On uncertainty and the opportunity of this political moment:
During his campaign, Trump made the kind of comments that suggest actual engagement and hope for diplomacy — you remember the famous “hamburger diplomacy.” And then, he took a shift to a more hardline policy. And then there was the whole thing about the “fire and fury” threat. And now it looks like he’s stepped back. So I honestly don’t know what’s he’s going to do. I think it depends on how we react — how Korean Americans react, how the mainstream security analysts react. I think we have to create a shift in public opinion. Although it sounds really threatening and we’re all scared, I honestly think this is a great opportunity. The North Korean issue has not gotten enough attention. Things have been so horrible for the past 10 years, and now we have a small opening. For me, for the next10 years, I’m going to keep talking about it.
ALEXANDER CHEE, novelist, author of The Queen of the Night and Edinburgh
On spirituality, division and his new novel:
In the novel, there’s a divide between both the North and South and also between the living and the dead. You look at the divided families, the people who haven’t been able to do a proper jaesa for their relatives because the family’s temple is in the North or the South. These kinds of divisions are painful for Koreans in ways that aren’t usually discussed in news coverage. That’s a significant piece of it for Koreans and Korean Americans both — this sense of an interrupted family.
On honoring complexity:
It’s not as simple as communist vs. capitalist, North vs. South, America vs. North Korea. It’s complicated. It’s complicated because it’s human. And that’s the piece that we’re always trying to teach the American government and American people more generally — that we’re human. Which is something that I think is a common experience of Korean Americans; we’re always trying to make our humanity visible to people around us. And this is just a piece of that work.
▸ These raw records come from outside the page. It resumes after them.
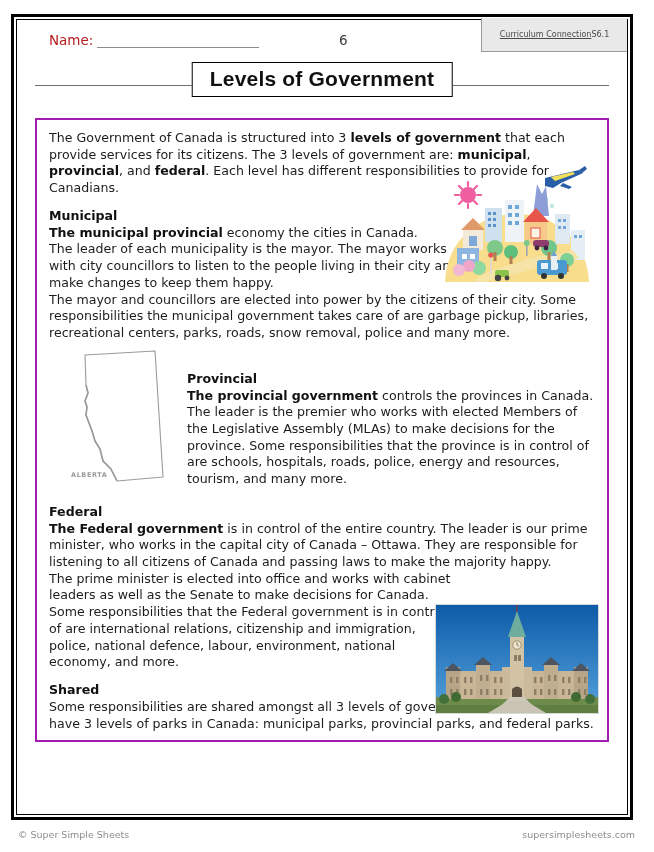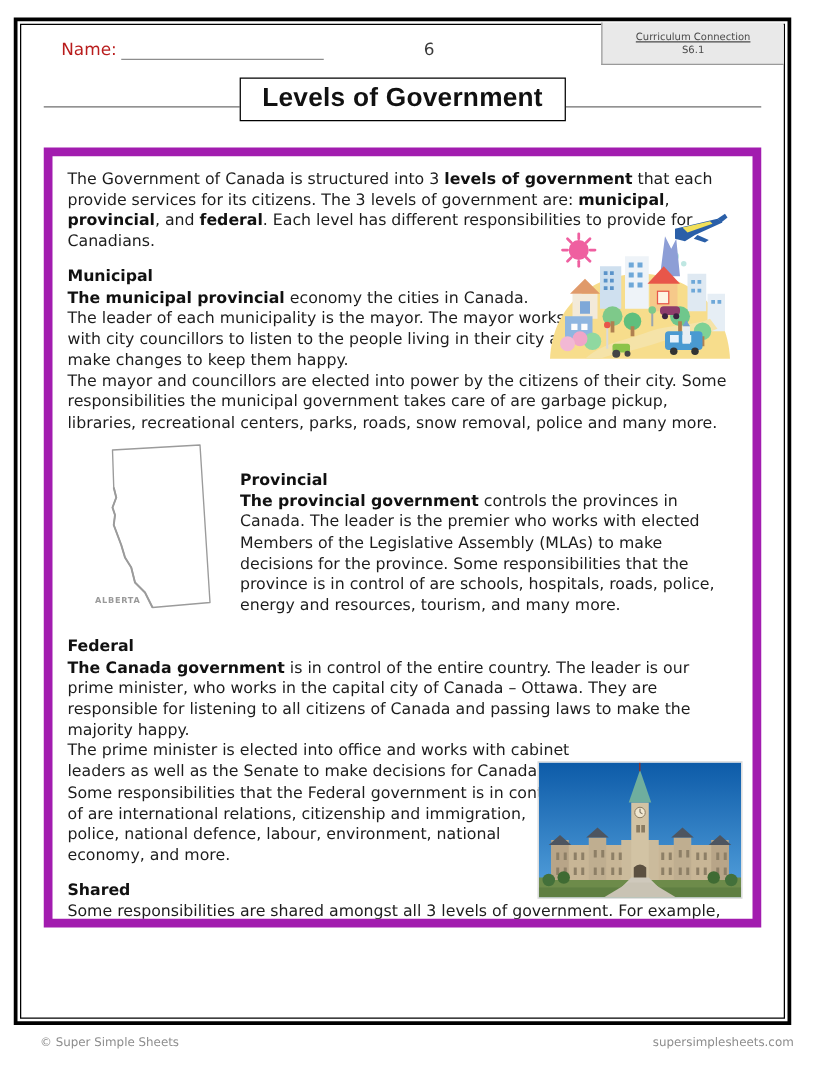--- a/index.html
+++ b/index.html
@@ -84,7 +84,6 @@
     border-right: none;
     box-sizing: border-box;
     display: flex;
-    flex-direction: column;
     align-items: center;
     justify-content: center;
     line-height: 1.25;

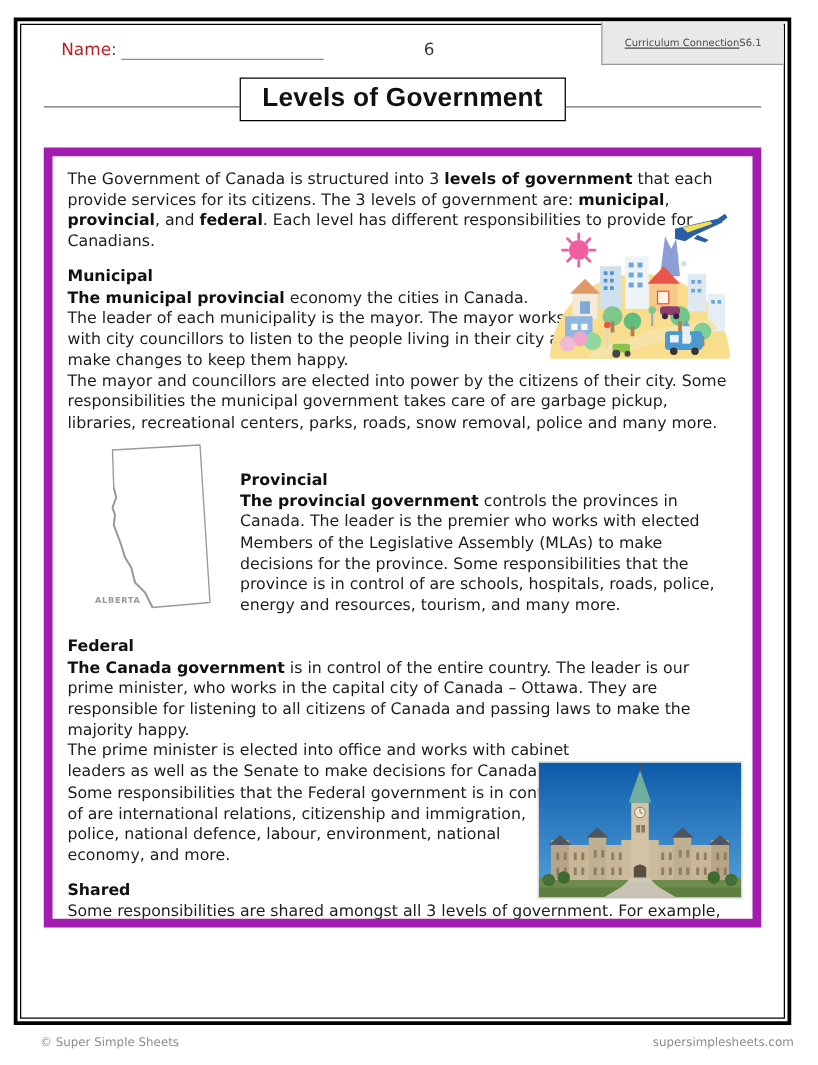--- a/index.html
+++ b/index.html
@@ -130,7 +130,7 @@
   .content-box {
     position: relative;
     margin: 10px 6px 12px 6px;
-    border: 7px solid #a21caf;
+    border: 2px solid #a21caf;
     box-sizing: border-box;
     height: 624px;
     padding: 10px 12px 0 12px;

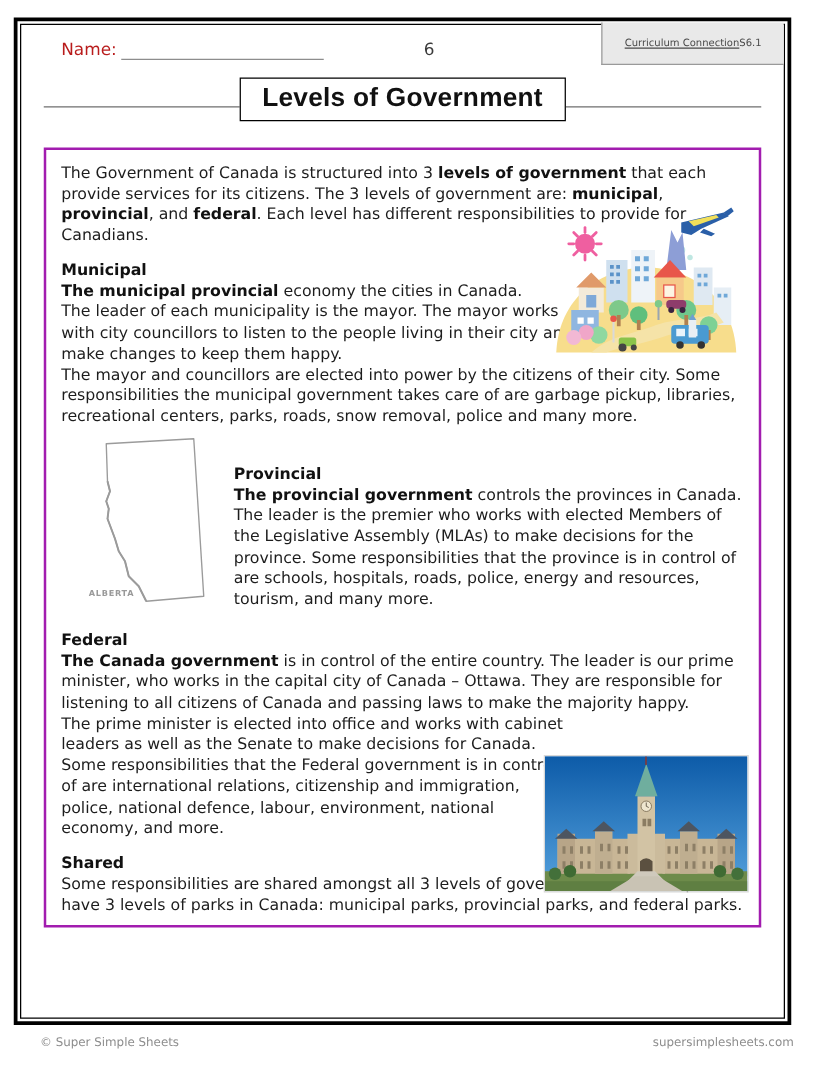--- a/index.html
+++ b/index.html
@@ -483,7 +483,7 @@
         </div>
 
         <p class="sec-head">Federal</p>
-        <p class="body"><b>The Canada government</b><span> is in control of the entire country. The leader is our prime minister, who works in the capital city of Canada – Ottawa. They are responsible for listening to all citizens of Canada and passing laws to make the majority happy.</span></p>
+        <p class="body"><b>The Federal government</b><span> is in control of the entire country. The leader is our prime minister, who works in the capital city of Canada – Ottawa. They are responsible for listening to all citizens of Canada and passing laws to make the majority happy.</span></p>
         <p class="body narrow-fed">The prime minister is elected into office and works with cabinet leaders as well as the Senate to make decisions for Canada. Some responsibilities that the Federal government is in control of are international relations, citizenship and immigration, police, national defence, labour, environment, national economy, and more.</p>
 
         <div class="gap-sm"></div>

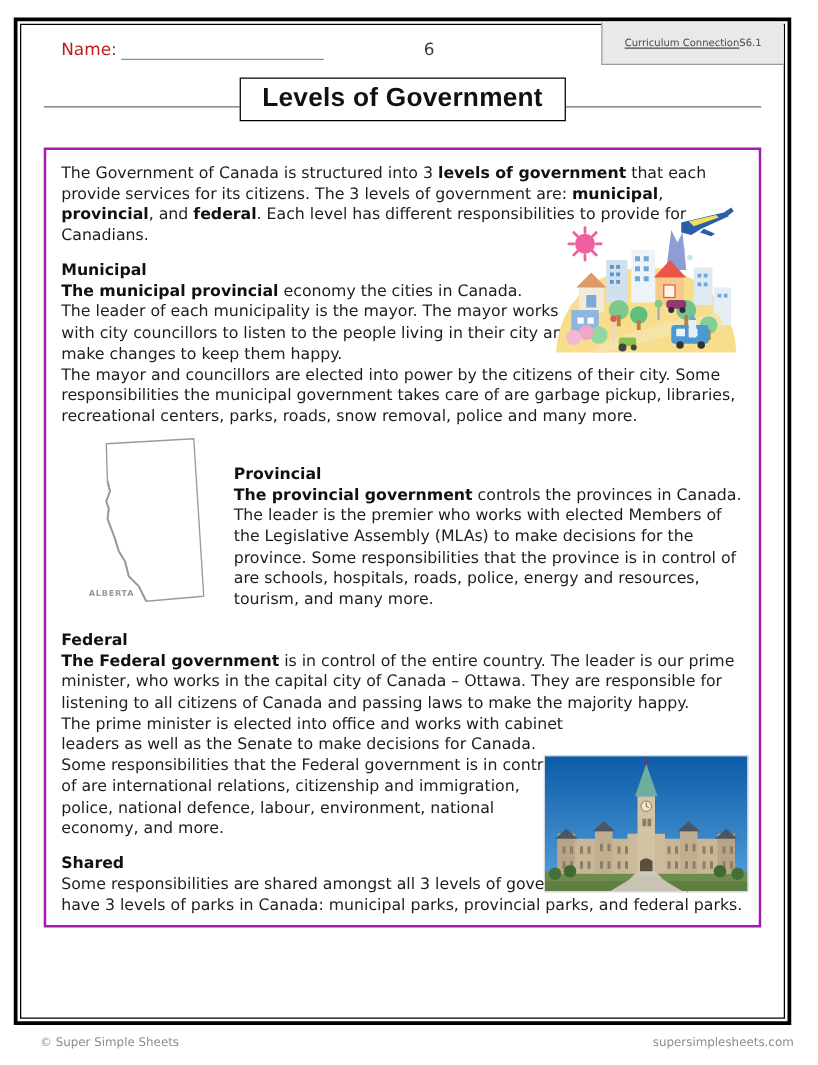--- a/index.html
+++ b/index.html
@@ -208,7 +208,7 @@
   
   .footer {
     position: absolute;
-    left: 18px;
+    left: 4px;
     right: 11px;
     top: 826px;
     height: 20px;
ISAAC KIM, president, Brown University Korean American Students Association
On his message to Trump:
Instead of demonizing an entire country and people, I'd like to ask the Trump administration to be more sensitive about such matters and understand that it's the government leaders that they're in conflict with, not the people. I also want the administration and the media to educate the U.S. population on North Korea (in terms of its culture, people, etc.) as opposed to just highlighting their nuclear warfare. There was a segment on Jimmy Kimmel Live where they asked Americans to point out on a map where North Korea was, and I was shocked at how many people didn't know.
On standing united:
In this moment, it's most important that the Korean American people be unified and stand together for what we believe in. It's very easy for the U.S. government to ignore the views of a fractured people, but given that there are almost two million Korean Americans, if we stand together, the government will have no choice but to listen.